• _MATERIALS PROVIDED_:
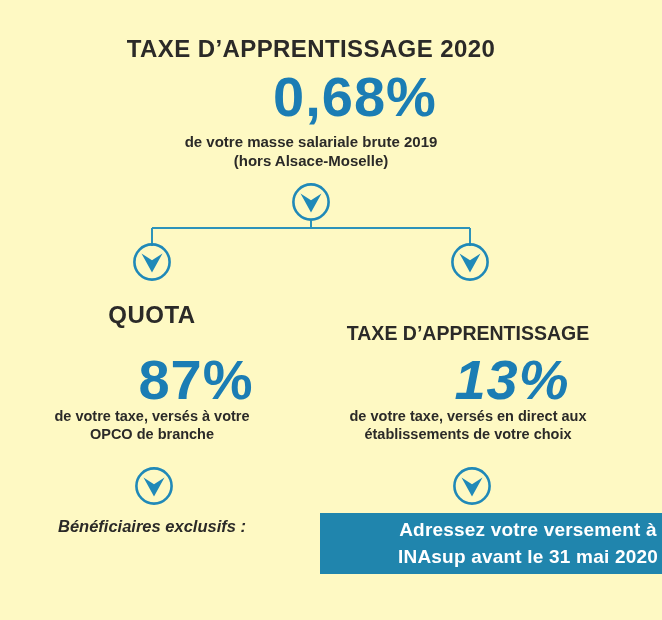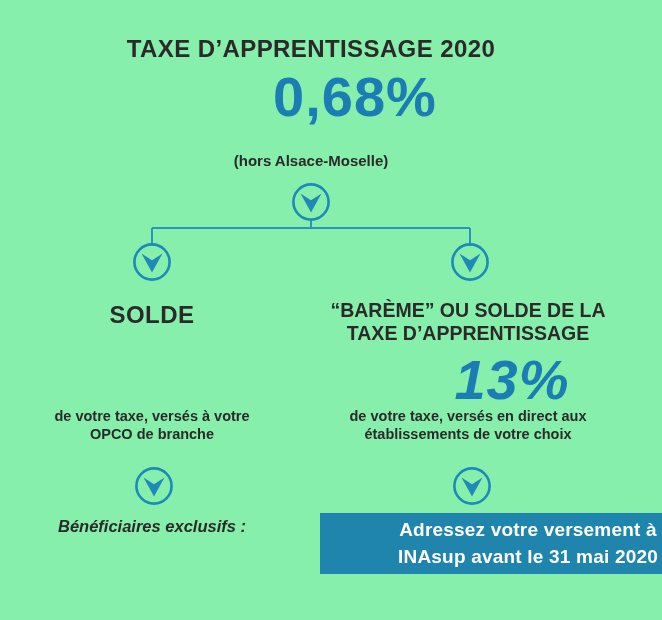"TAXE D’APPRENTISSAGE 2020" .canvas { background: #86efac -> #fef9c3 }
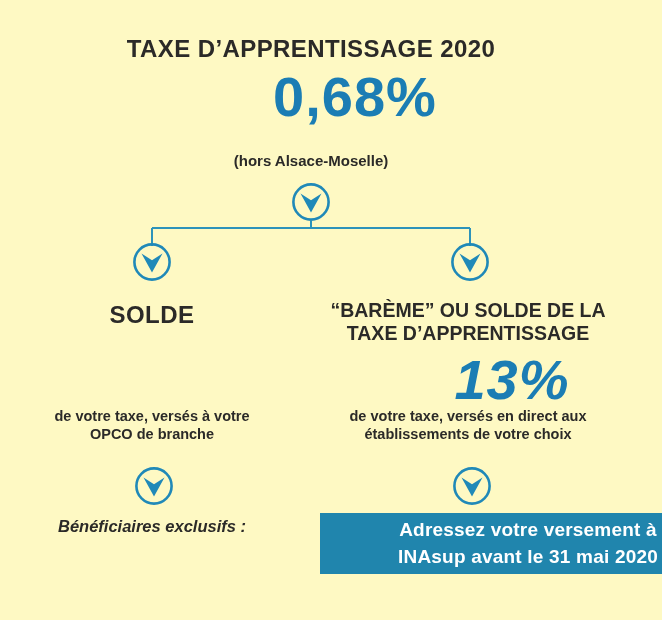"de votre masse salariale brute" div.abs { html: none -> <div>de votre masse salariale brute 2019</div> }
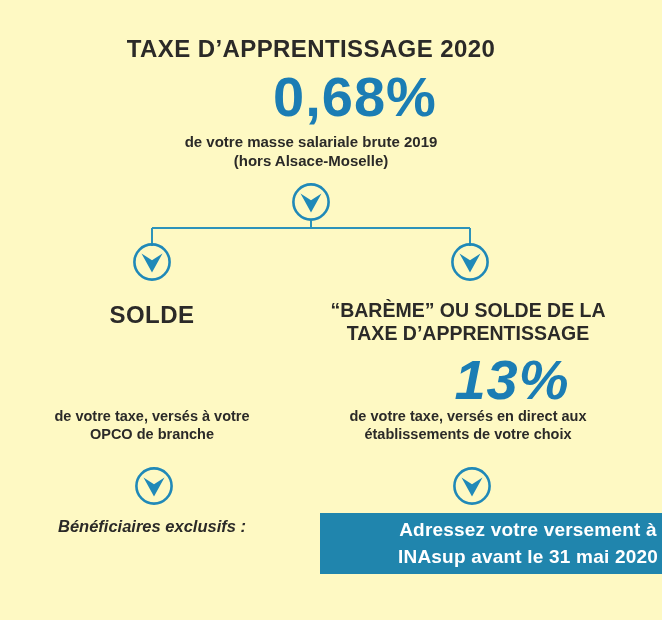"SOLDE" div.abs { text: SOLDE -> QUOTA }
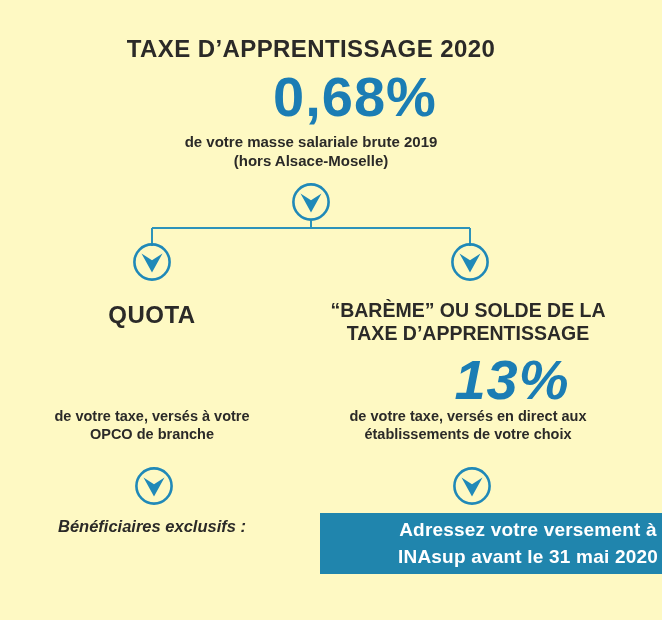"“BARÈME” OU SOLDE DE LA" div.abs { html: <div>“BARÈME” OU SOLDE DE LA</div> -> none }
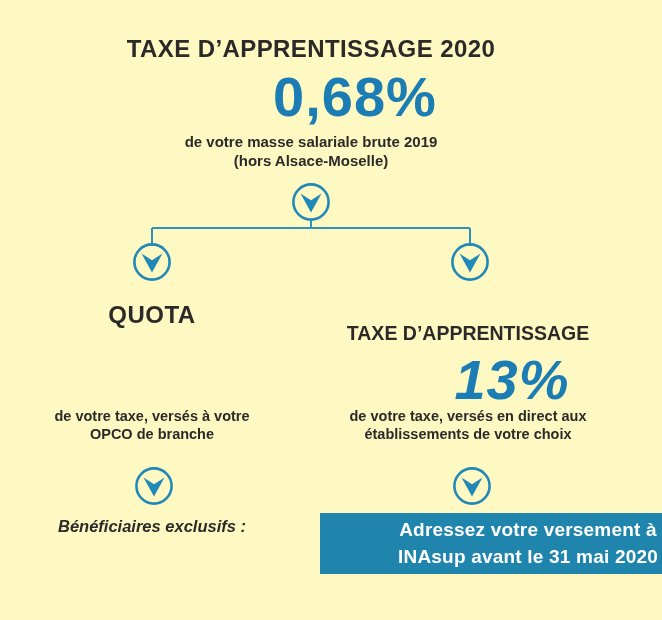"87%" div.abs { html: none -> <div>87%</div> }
--
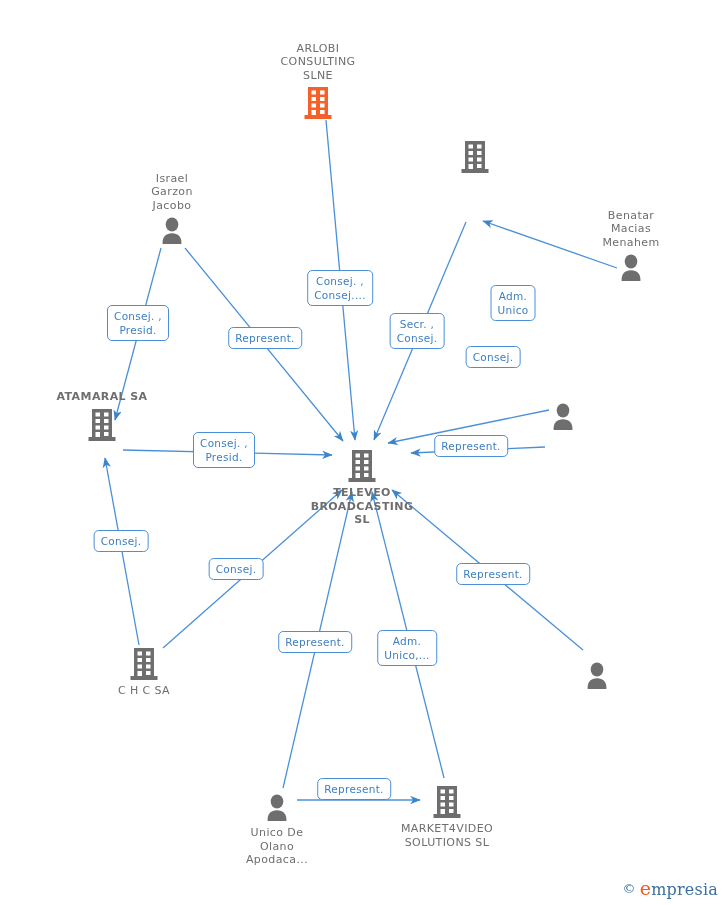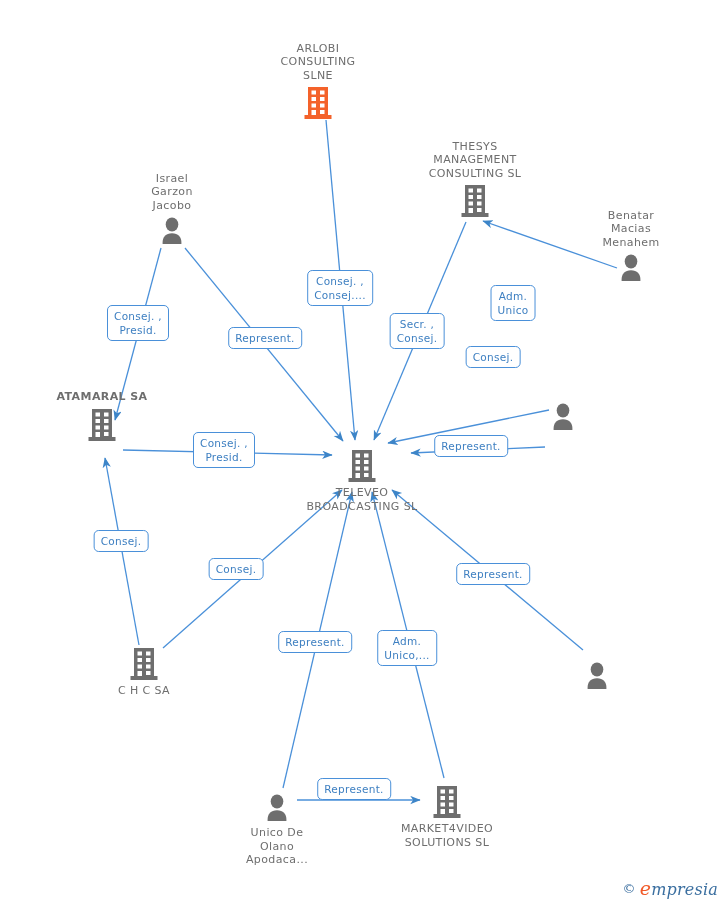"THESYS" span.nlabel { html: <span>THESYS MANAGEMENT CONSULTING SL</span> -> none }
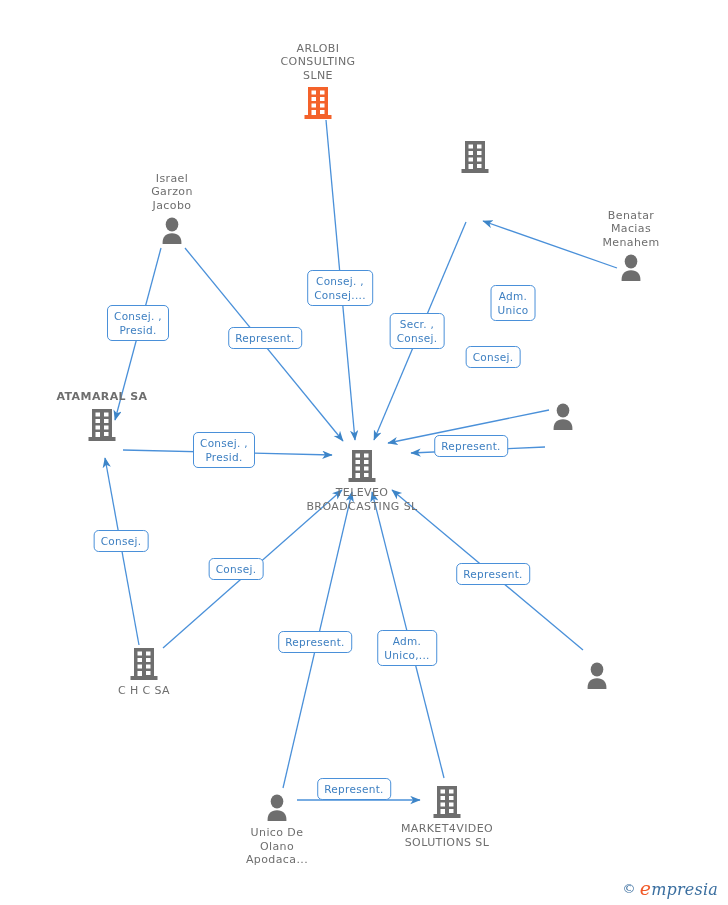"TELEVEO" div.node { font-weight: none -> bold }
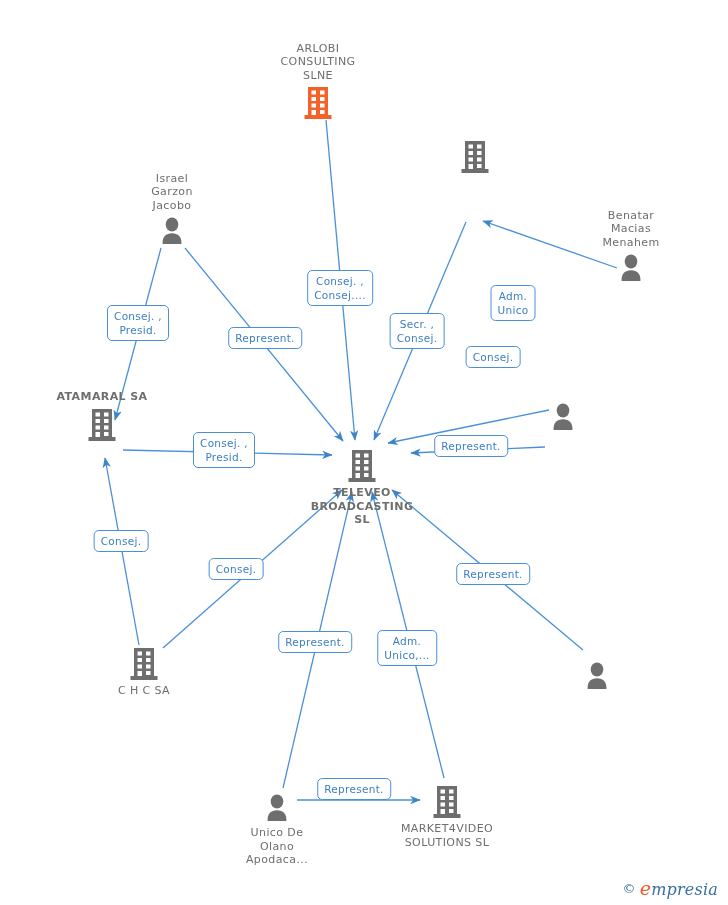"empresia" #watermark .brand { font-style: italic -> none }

• _EXERCISE_:
Look above for the line holding "background: #86efac ->" and output everything from it down to the line holding "none -> <div>87%</div>", both ends included, exactly and without images.

• _EXPECTED OUTPUT_:
"TAXE D’APPRENTISSAGE 2020" .canvas { background: #86efac -> #fef9c3 }
"de votre masse salariale brute" div.abs { html: none -> <div>de votre masse salariale brute 2019</div> }
"SOLDE" div.abs { text: SOLDE -> QUOTA }
"“BARÈME” OU SOLDE DE LA" div.abs { html: <div>“BARÈME” OU SOLDE DE LA</div> -> none }
"87%" div.abs { html: none -> <div>87%</div> }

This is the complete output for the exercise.